Narrative Intimacy in Contemporary American Young Adult Literature

By Sara K. Day
Series: Children's Literature Association Series

Paperback : 9781496804471, 252 pages, September 2015
Hardcover : 9781617038112, 240 pages, June 2013

How novels targeted at teens engage narrator and reader in intimate dramas of friendship, love, identity, and sexuality


By examining the novels of critically and commercially successful authors such as Sarah Dessen (Someone Like You), Stephenie Meyer (the Twilight series), and Laurie Halse Anderson (Speak), Reading Like a Girl: Narrative Intimacy in Contemporary American Young Adult Literature explores the use of narrative intimacy as a means of reflecting and reinforcing larger, often contradictory, cultural expectations regarding adolescent women, interpersonal relationships, and intimacy. Reading Like a Girl explains the construction of narrator-reader relationships in recent American novels written about adolescent women and marketed to adolescent women.

Sara K. Day explains, though, that such levels of imagined friendship lead to contradictory cultural expectations for the young women so deeply obsessed with reading these novels. Day coins the term “narrative intimacy” to refer to the implicit relationship between narrator and reader that depends on an imaginary disclosure and trust between the story's narrator and the reader. Through critical examination, the inherent contradictions between this enclosed, imagined relationship and the real expectations for adolescent women's relations prove to be problematic.
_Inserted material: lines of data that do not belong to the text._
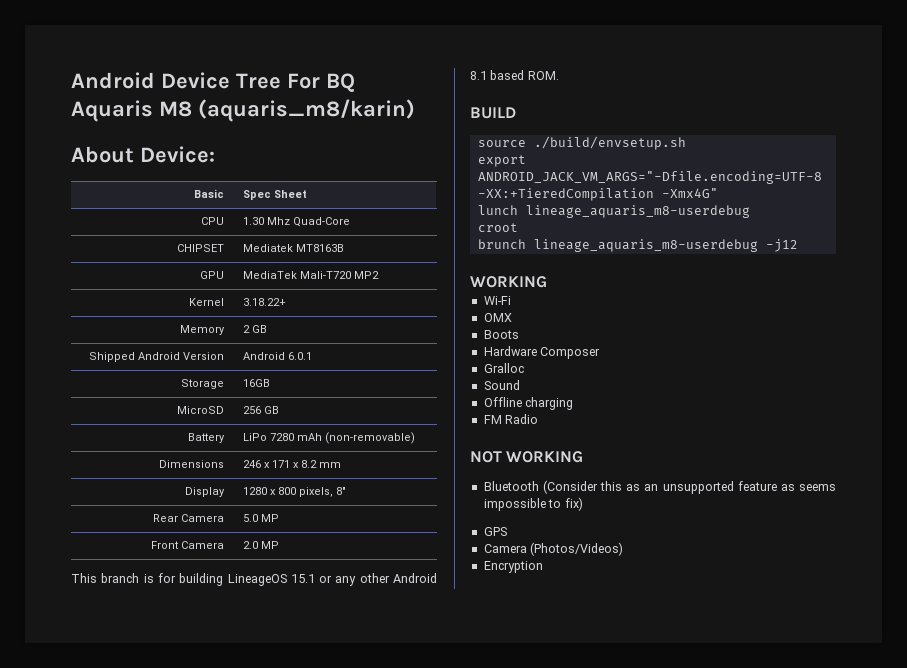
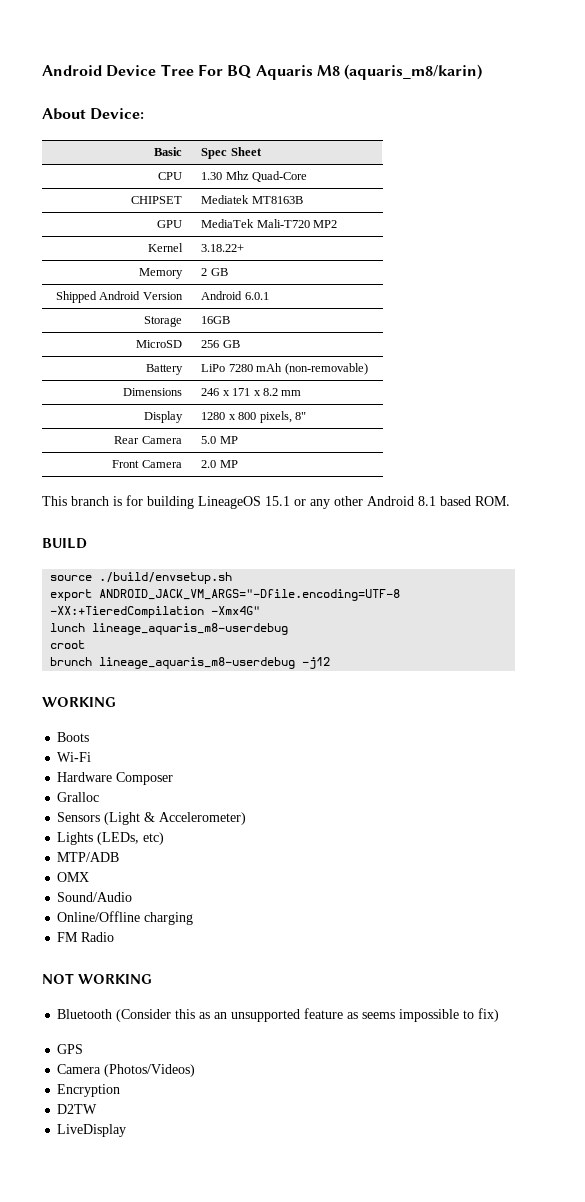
(547, 282) none -> [57,732,90,742] // Boots
[483,313,512,322] [483,330,519,339] // OMX // Boots -> (92, 757) none
[483,380,520,390] [483,397,522,407] Sound // Offline -> [57,812,247,825] [57,832,165,845] [57,852,120,862] [57,872,90,882] [57,892,133,902] [57,911,141,922] Sensors (Light & Accelerometer) // Lights (LEDs, etc) // MTP/ADB // OMX // Sound/Audio // Online/Offline
(543, 567) none -> [57,1104,98,1114] [57,1124,127,1137] // D2TW // LiveDisplay

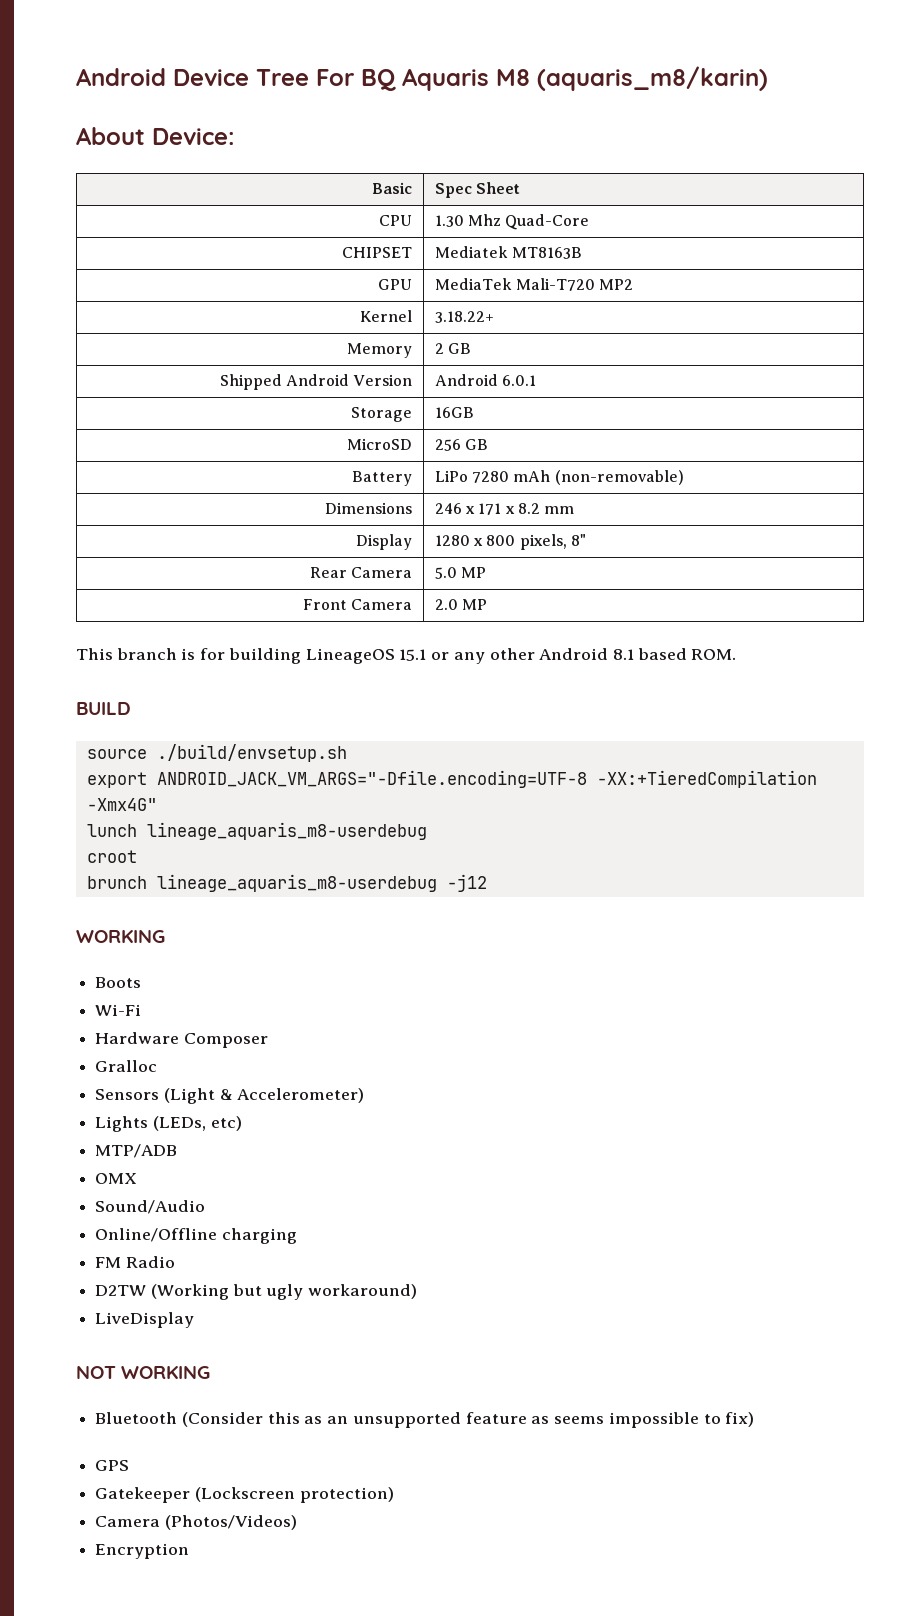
(115, 937) none -> [95,1284,418,1300] [95,1312,195,1328] // D2TW (Working but ugly workaround) // LiveDisplay
(84, 1049) none -> [95,1487,394,1503] // Gatekeeper (Lockscreen protection)
[57,1104,98,1114] [57,1124,127,1137] // D2TW // LiveDisplay -> (190, 1551) none

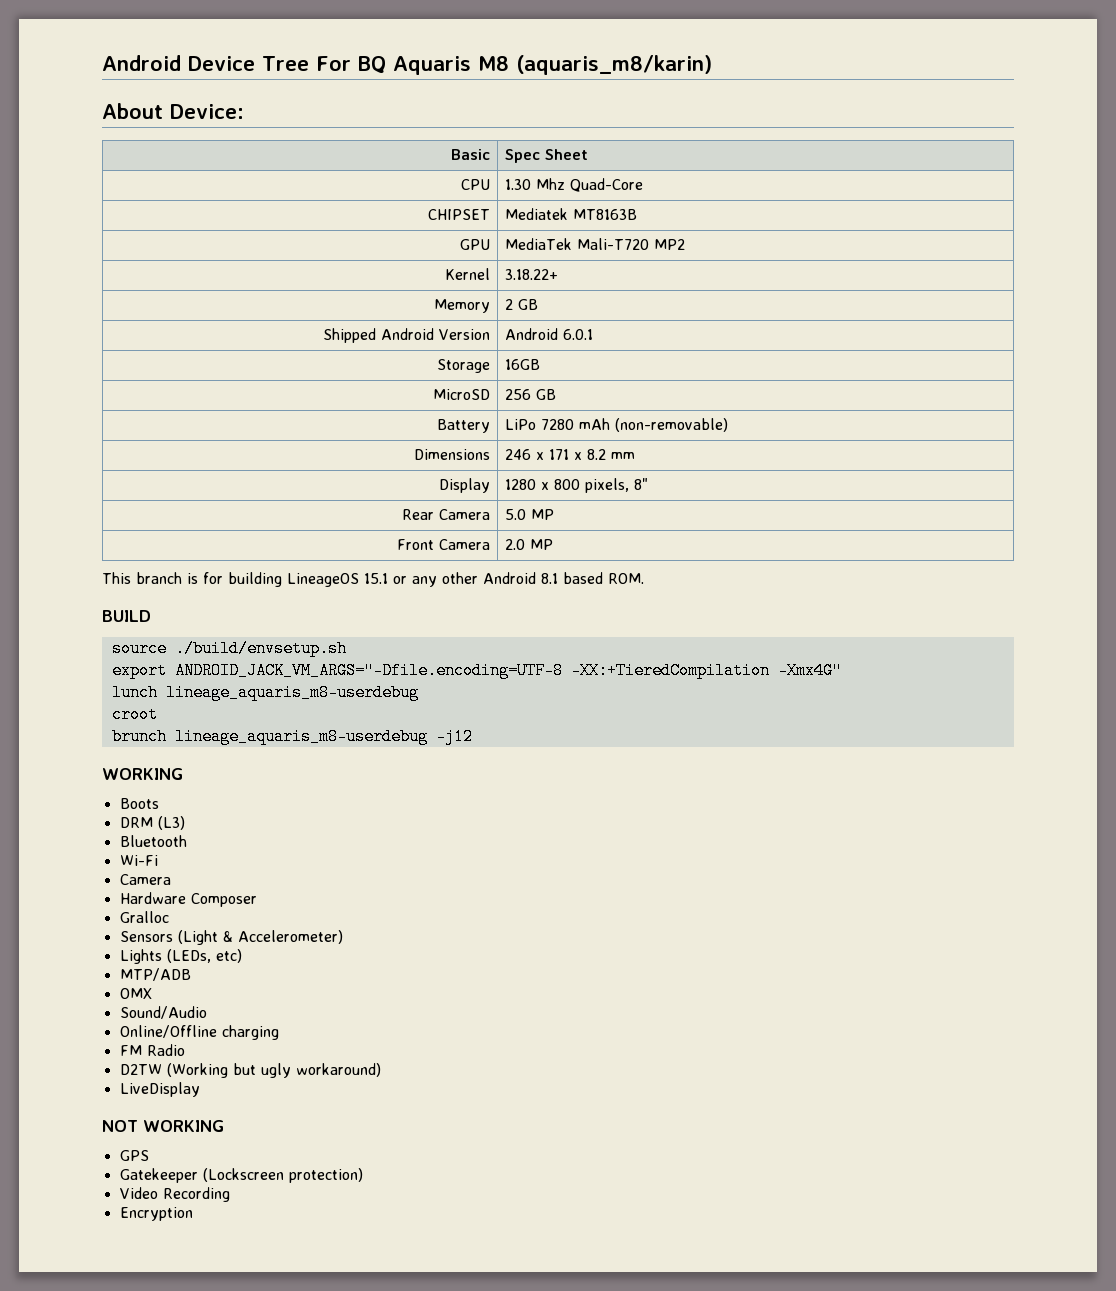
(142, 982) none -> [119,816,185,830] [119,835,187,847] // DRM (L3) // Bluetooth
(142, 1010) none -> [119,874,171,885] // Camera
[95,1412,755,1428] // Bluetooth (Consider this as an unsupported feature as seems impossible to fix) -> (224, 1126) none
[95,1515,297,1530] Camera (Photos/Videos) -> [119,1187,230,1202] Video Recording

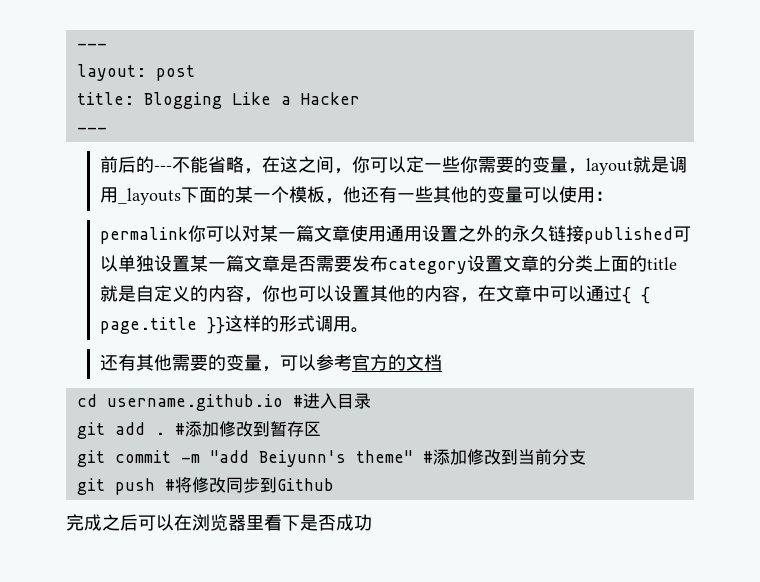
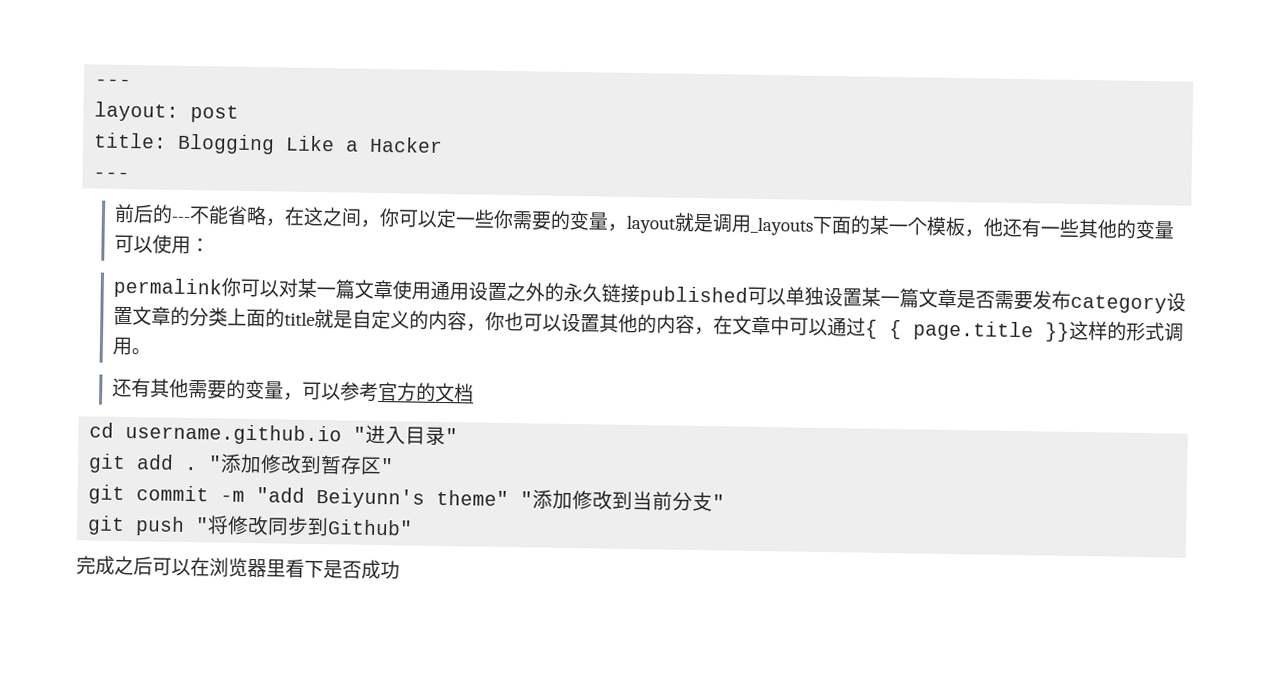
[292,395,303,407] # -> [353,426,367,442] "
(371, 401) none -> [445,428,459,444] "
[174,423,185,435] # -> [208,455,223,471] "
(321, 428) none -> [380,458,395,474] "
[422,451,433,463] # -> [520,491,534,507] "
(586, 457) none -> [712,494,726,510] "
[164,479,175,491] # -> [195,517,210,533] "
[276,478,334,491] Github -> [327,519,414,536] Github"

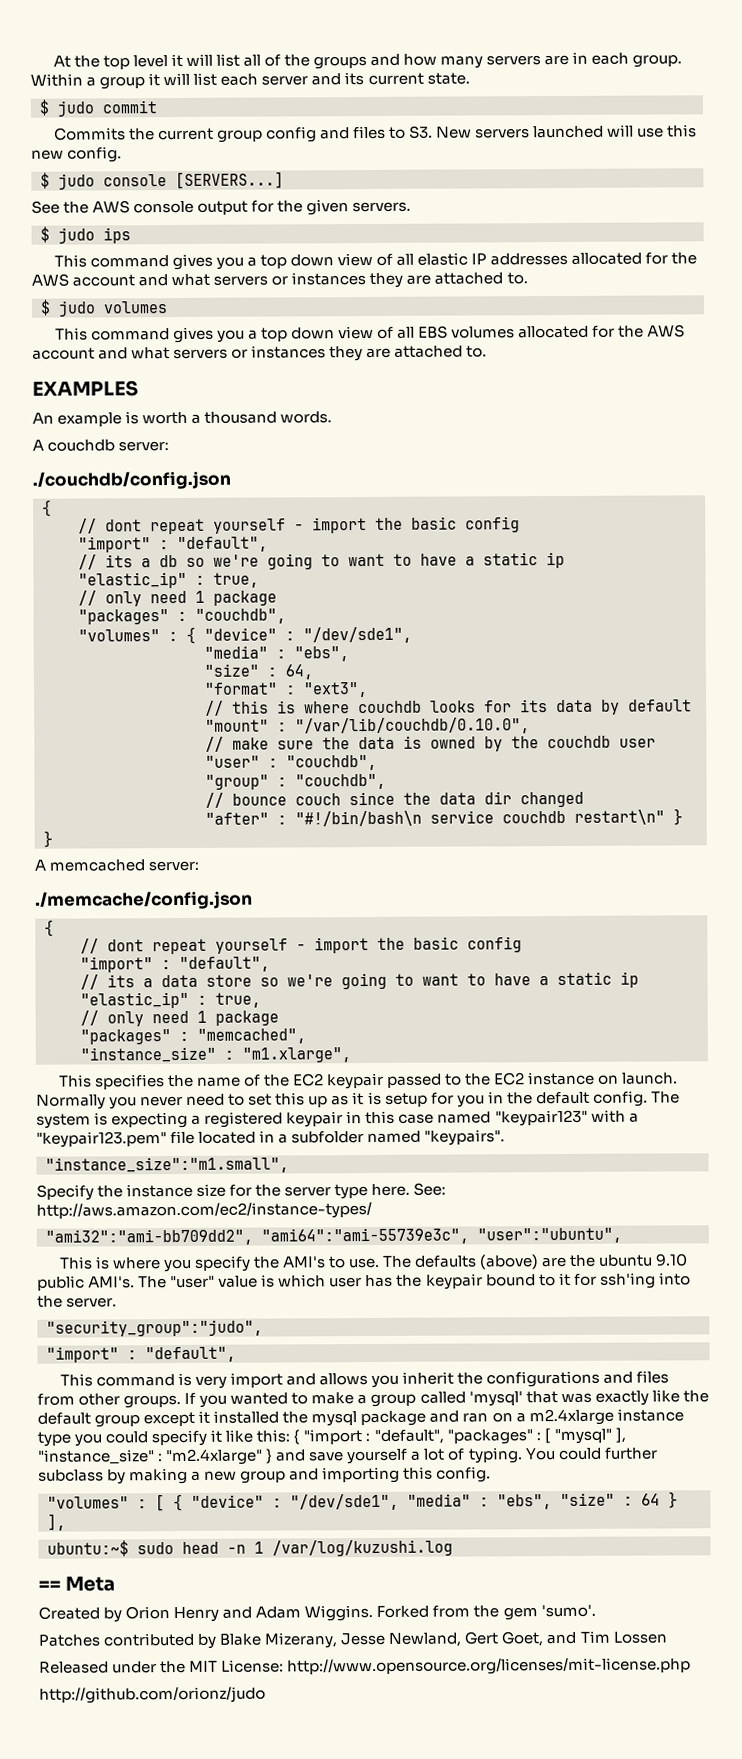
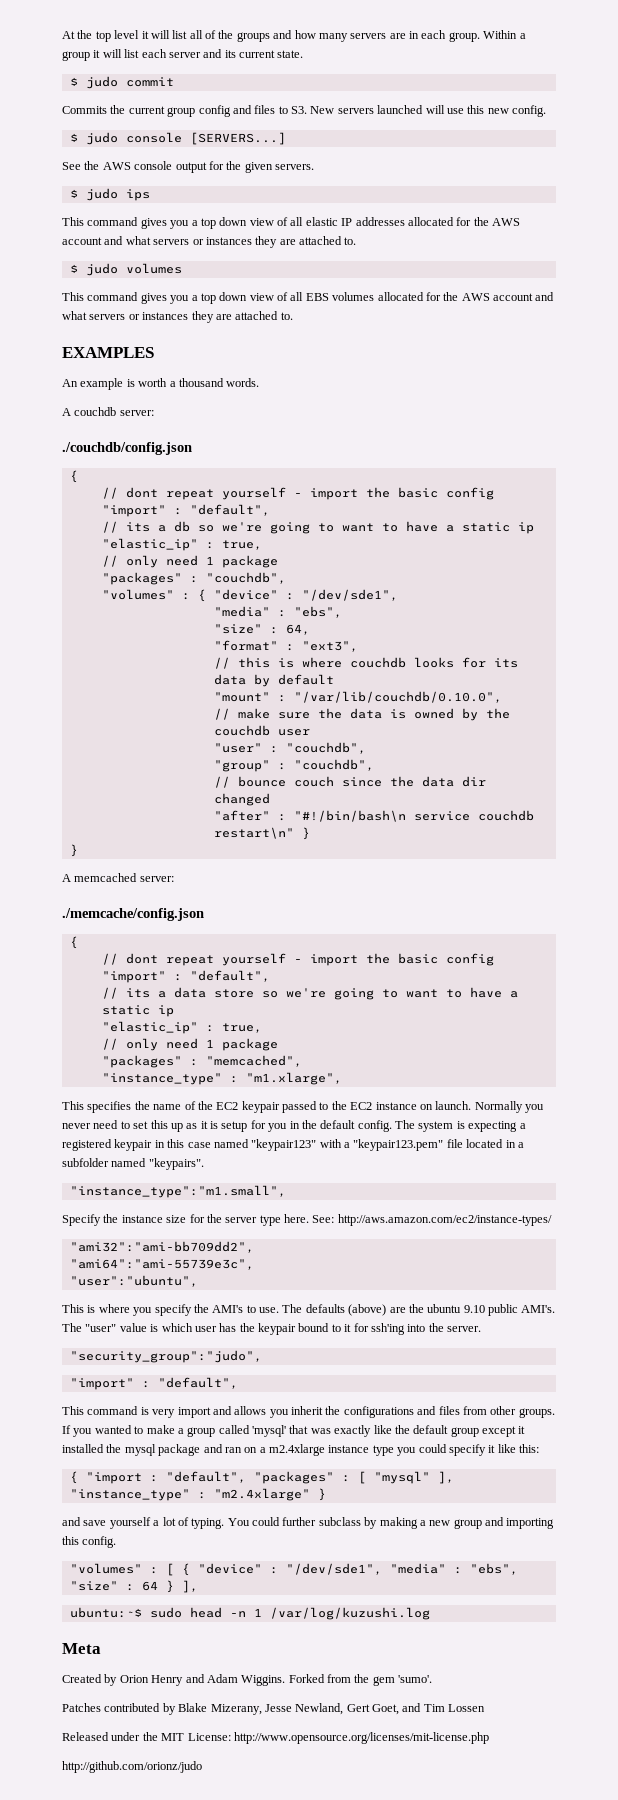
[80,1046,216,1063] "instance_size" -> [101,1073,222,1085] "instance_type"
[45,1156,289,1174] "instance_size":"m1.small", -> [69,1185,286,1198] "instance_type":"m1.small",
(253, 1237) none -> (254, 1247) //
(469, 1236) none -> (254, 1264) //
(291, 1436) none -> (539, 1448) //
[37,1449,155,1464] "instance_size" -> [69,1489,190,1501] "instance_type"
(274, 1456) none -> (326, 1494) //
[38,1580,61,1591] == -> (430, 1613) none

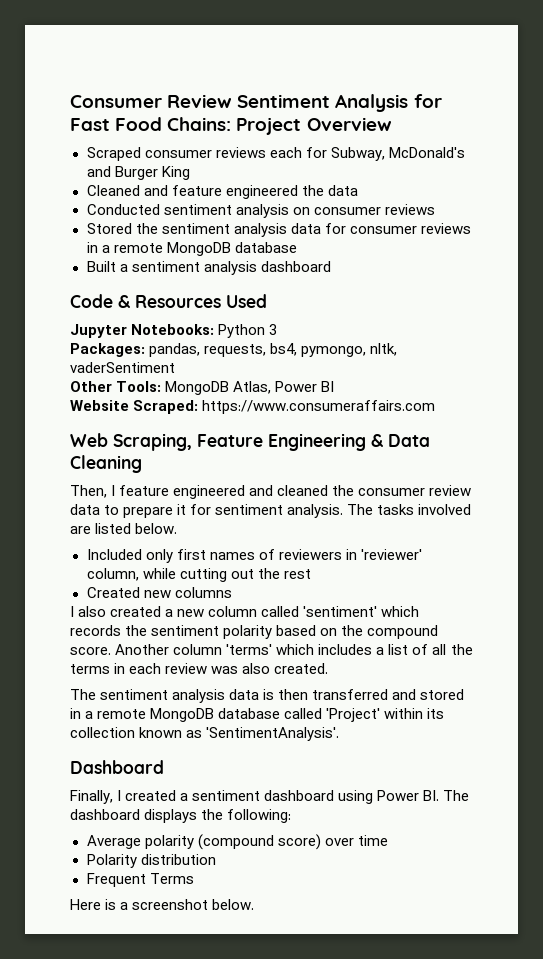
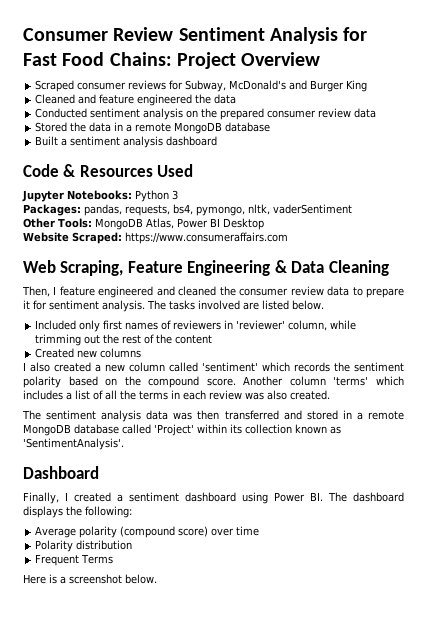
[269,147,302,158] each -> (167, 85) none
[313,204,435,215] [86,223,471,237] consumer reviews // Stored the sentiment analysis data for consumer reviews -> [201,108,377,120] [35,122,112,132] the prepared consumer review data // Stored the data
(335, 386) none -> [222,218,264,230] Desktop
[179,568,227,582] cutting -> [35,334,82,346] trimming
(311, 574) none -> [144,334,213,344] of the content
[263,689,275,700] is -> [173,412,193,420] was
In many novels for young women, adolescent female narrators construct conceptions of the adolescent woman reader, constructions that allow the narrator to understand the reader as a confidant, a safe and appropriate location for disclosure. At the same time, such novels offer frequent warnings against the sort of unfettered confession the narrators perform. Friendships are marked as potential sites of betrayal and rejection. Romantic relationships are presented as inherently threatening to physical and emotional health. And so, the narrator turns to the reader for an ally who cannot judge. The reader, in turn, may come to depend upon narrative intimacy in order to vicariously explore her own understanding of human expression and bonds.


"Reading Like a Girl argues convincingly that authors writing for young girls create narrative intimacy through a variety of complex mechanisms, all of which affect both the reading experience and the social construction of the reader. Reading Like a Girl is a sophisticated and significant theoretical work that will permanently shift how feminists and narrative theorists alike analyze adolescent literature."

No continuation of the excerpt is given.